- Information provided:
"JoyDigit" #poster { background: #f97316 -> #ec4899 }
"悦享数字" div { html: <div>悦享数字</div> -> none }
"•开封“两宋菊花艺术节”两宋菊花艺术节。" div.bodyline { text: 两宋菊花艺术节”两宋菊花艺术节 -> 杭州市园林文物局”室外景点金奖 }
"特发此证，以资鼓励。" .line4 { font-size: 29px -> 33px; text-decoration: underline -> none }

* * *

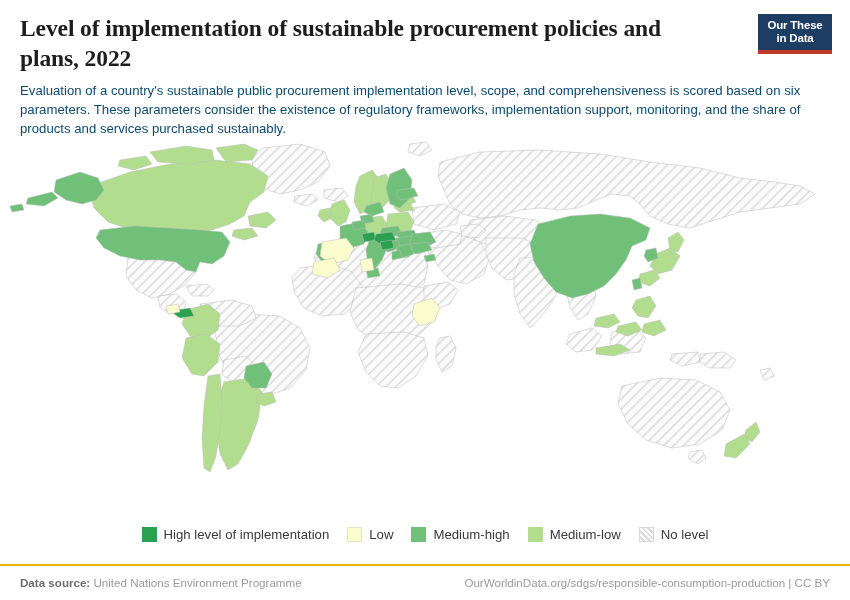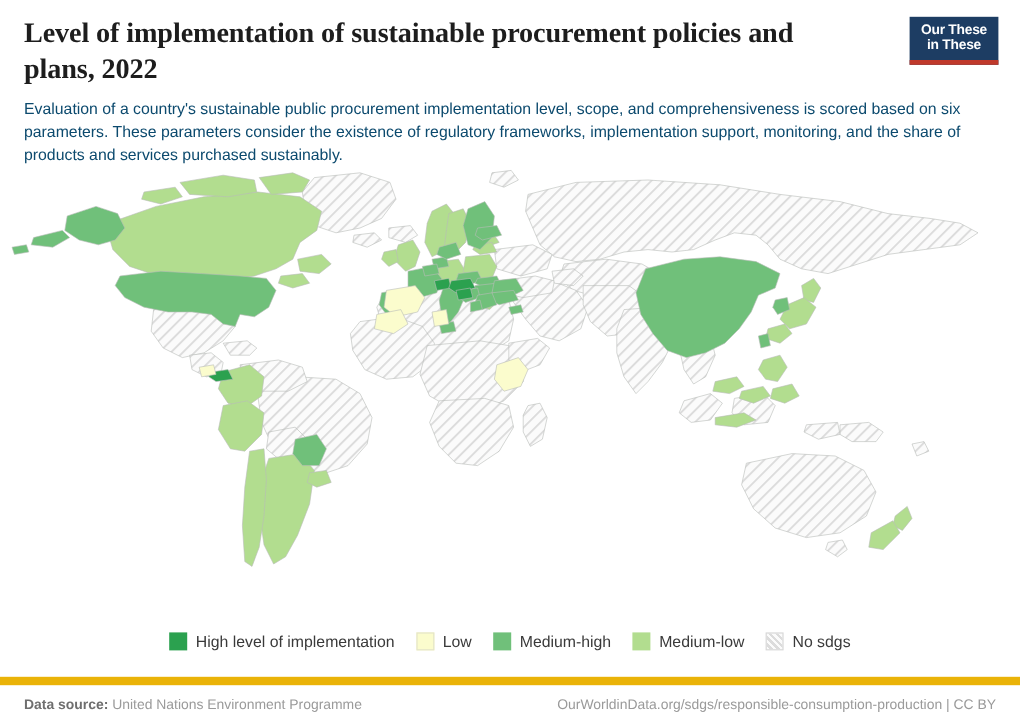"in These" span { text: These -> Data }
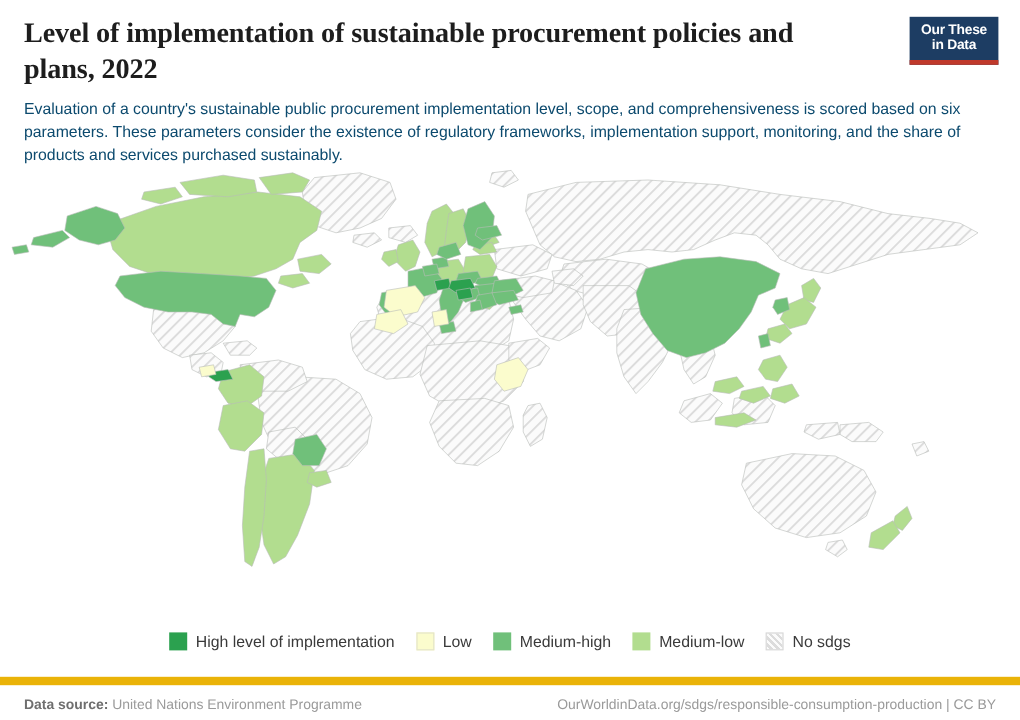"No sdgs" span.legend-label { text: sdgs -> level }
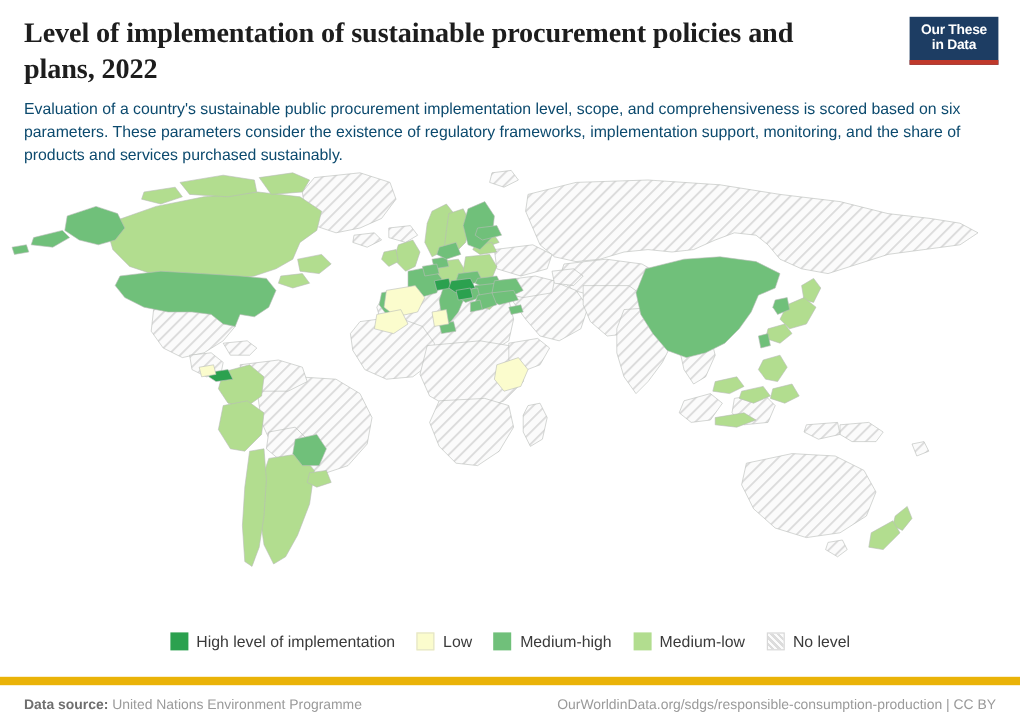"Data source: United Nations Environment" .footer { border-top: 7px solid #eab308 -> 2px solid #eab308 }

* * *

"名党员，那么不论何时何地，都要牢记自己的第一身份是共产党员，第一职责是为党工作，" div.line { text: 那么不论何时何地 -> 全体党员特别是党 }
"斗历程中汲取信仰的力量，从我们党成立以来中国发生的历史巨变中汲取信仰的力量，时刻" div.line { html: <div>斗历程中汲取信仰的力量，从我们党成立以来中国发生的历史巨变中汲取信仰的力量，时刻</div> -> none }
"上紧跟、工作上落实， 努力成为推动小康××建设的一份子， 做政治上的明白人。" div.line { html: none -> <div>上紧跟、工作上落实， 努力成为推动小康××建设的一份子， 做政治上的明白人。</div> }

- What is required: Taking the entries above, write out exactly each line from the one holding "text: 那么不论何时何地 ->" to the one holding "html: none ->", both included, and stop there.

- Response below:
"名党员，那么不论何时何地，都要牢记自己的第一身份是共产党员，第一职责是为党工作，" div.line { text: 那么不论何时何地 -> 全体党员特别是党 }
"斗历程中汲取信仰的力量，从我们党成立以来中国发生的历史巨变中汲取信仰的力量，时刻" div.line { html: <div>斗历程中汲取信仰的力量，从我们党成立以来中国发生的历史巨变中汲取信仰的力量，时刻</div> -> none }
"上紧跟、工作上落实， 努力成为推动小康××建设的一份子， 做政治上的明白人。" div.line { html: none -> <div>上紧跟、工作上落实， 努力成为推动小康××建设的一份子， 做政治上的明白人。</div> }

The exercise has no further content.